За окном только что было очень красиво, светло и вдруг все почернело — мгновенно. Так откровенно, так нагло ночь побеждает только в Сибири. Зимой в Сибири нет вечеров, есть только день и ночь.
— Какая глупость: акции должны быть именные! — взорвался Чуприянов. — С правом наследия! Без права продажи!
— Может быть, — согласился Петраков, — но Гайдар убежден: именные акции — не рыночный механизм.
— Плевать на Гайдара, прости господи! Ведь будут убивать!..
— Очевидно, Гайдар считает, что на рынке должны убивать.
Чуприянов вздрогнул:
— Но это — не колхозный рынок! Это — вся страна! Вы… вы понимаете, что начнется в России?..
— Понимаю, — утвердительно кивнул Петраков, — что ж тут непонятного? Я только сделать ничего не могу. Я теперь никому не нужен, Иван Михайлович.
— Все мы, похоже, теперь не нужны!.. — махнул рукой Чуприянов.
— Да, пожалуй, так…
Ночь, ночь была на дворе, а время — седьмой час…

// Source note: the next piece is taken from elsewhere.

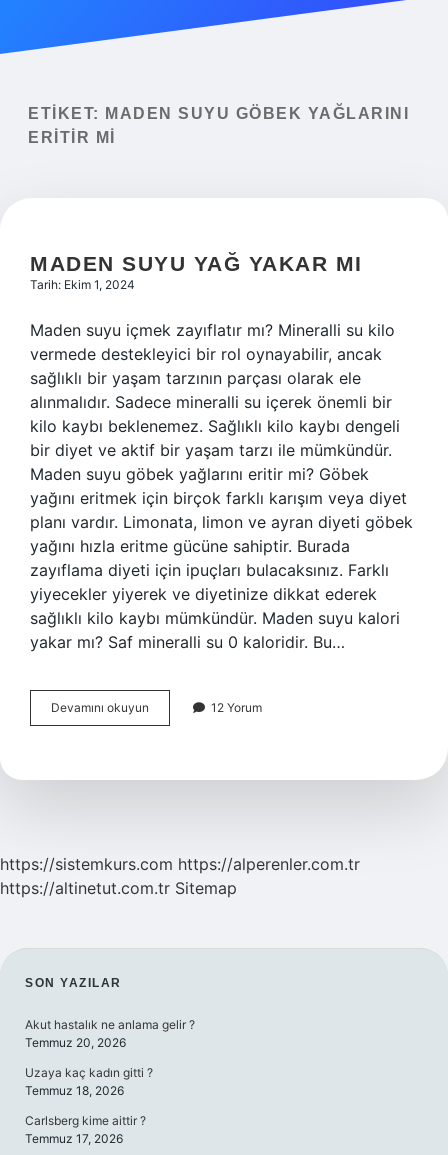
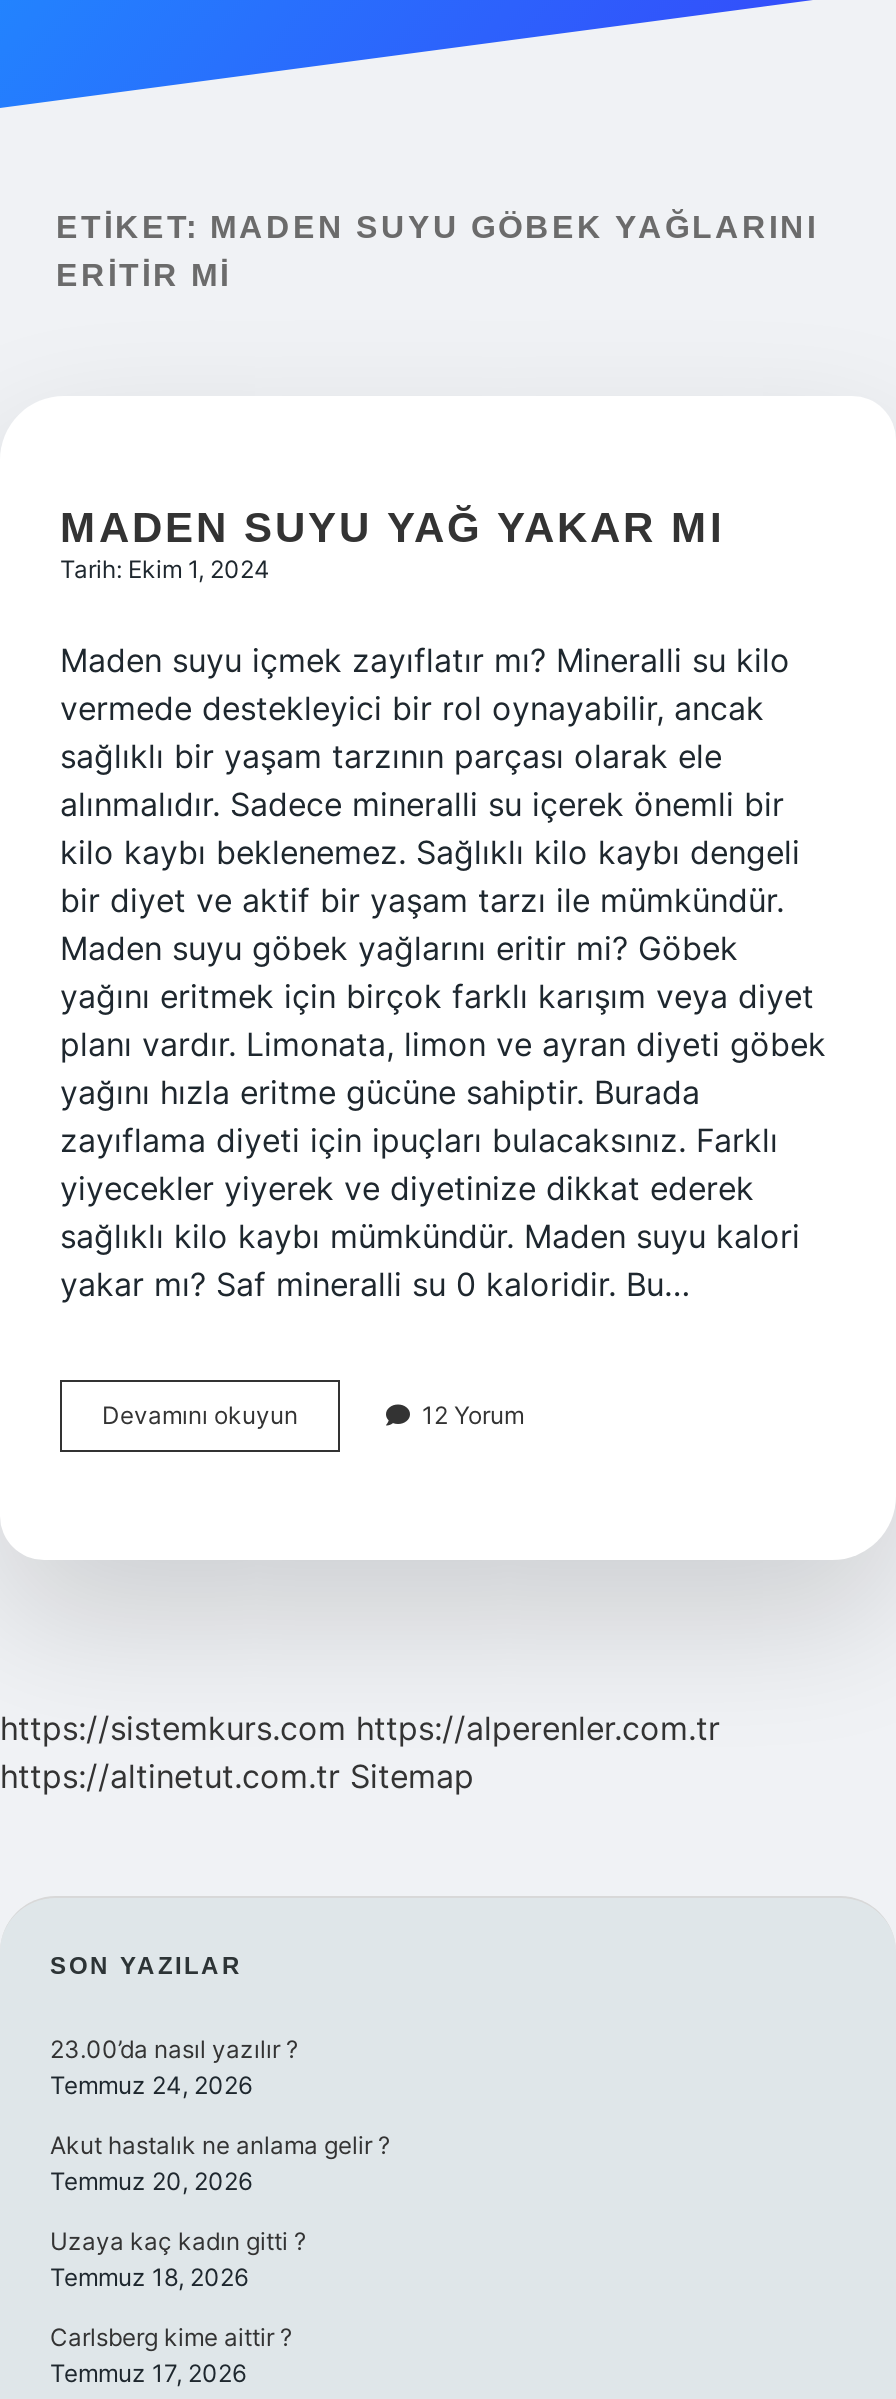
+ 23.00’da nasıl yazılır ?
+ Temmuz 24, 2026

Егорка закашлялся. Не специально, просто приперло.
— Тебе чего? — оглянулся Чуприянов.
— Мы, Михалыч, работать боле не бум, — твердо сказал Егорка. — Обижены мы… сильно обижены, Михалыч!
— В сенях подожди, — приказал Чуприянов. — Вызову!
— Но если, Михалыч, кто на тебя с ножом пойдет, — спокойно продолжал Егорка, — ты, Михалыч, не бзди: за тебя весь народ встанет, я дело говорю!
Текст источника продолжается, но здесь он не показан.